For the time evolution of ψ, the authors adopt the Crank‑Nicholson method, an implicit second‑order accurate scheme that is unconditionally stable for linear problems. To handle the non‑linearity, they employ an Alternating Direction Implicit (ADI) splitting, reducing the three‑dimensional problem to a sequence of one‑dimensional tridiagonal solves. The non‑linear term is treated with a fixed‑point iteration accelerated by a Newton‑Raphson correction, ensuring convergence within a tolerance of 10⁻⁸ relative error per time step.
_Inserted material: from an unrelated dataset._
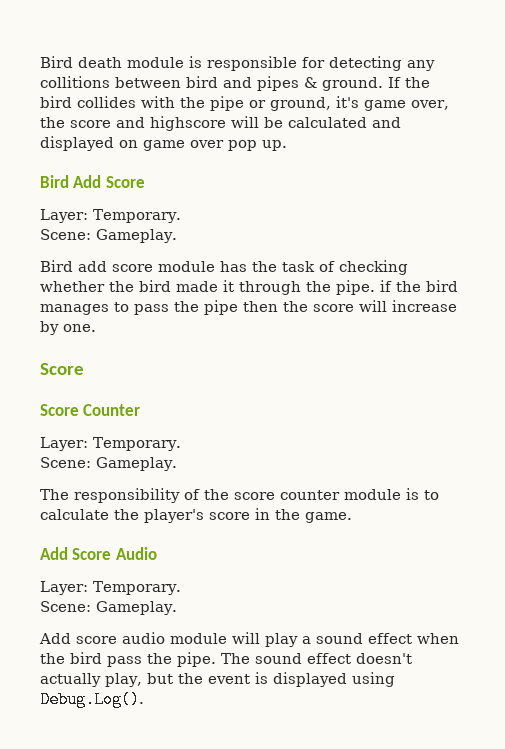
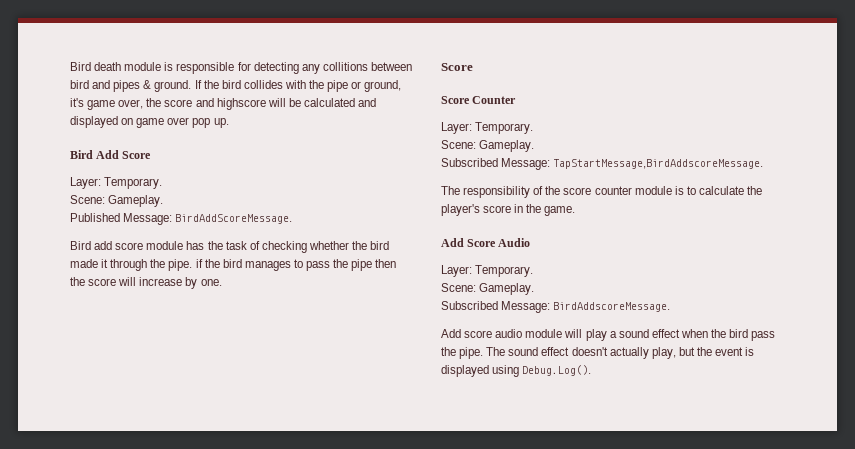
(177, 236) none -> [70,213,293,225] // Published Message: BirdAddScoreMessage.
(177, 464) none -> [441,158,764,170] // Subscribed Message: TapStartMessage,BirdAddscoreMessage.
(177, 608) none -> [441,301,671,313] // Subscribed Message: BirdAddscoreMessage.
The time step Δt is chosen to resolve the dynamical timescale of the condensate while keeping the Courant condition comfortably satisfied.
The gravitational potential is obtained by solving Poisson’s equation on the same Cartesian grid using a relaxation (Gauss‑Seidel) method with successive over‑relaxation (SOR). Recognizing that the potential changes only modestly from one GPE step to the next, the authors reuse the previously converged Φ as an initial guess, dramatically reducing the number of relaxation sweeps required. They further accelerate convergence with a multigrid pre‑conditioner, achieving residuals below 10⁻⁶ after roughly 30–40 sweeps on a 100³ grid. This hybrid approach balances the inherent inefficiency of relaxation with the physical smoothness of the evolving potential.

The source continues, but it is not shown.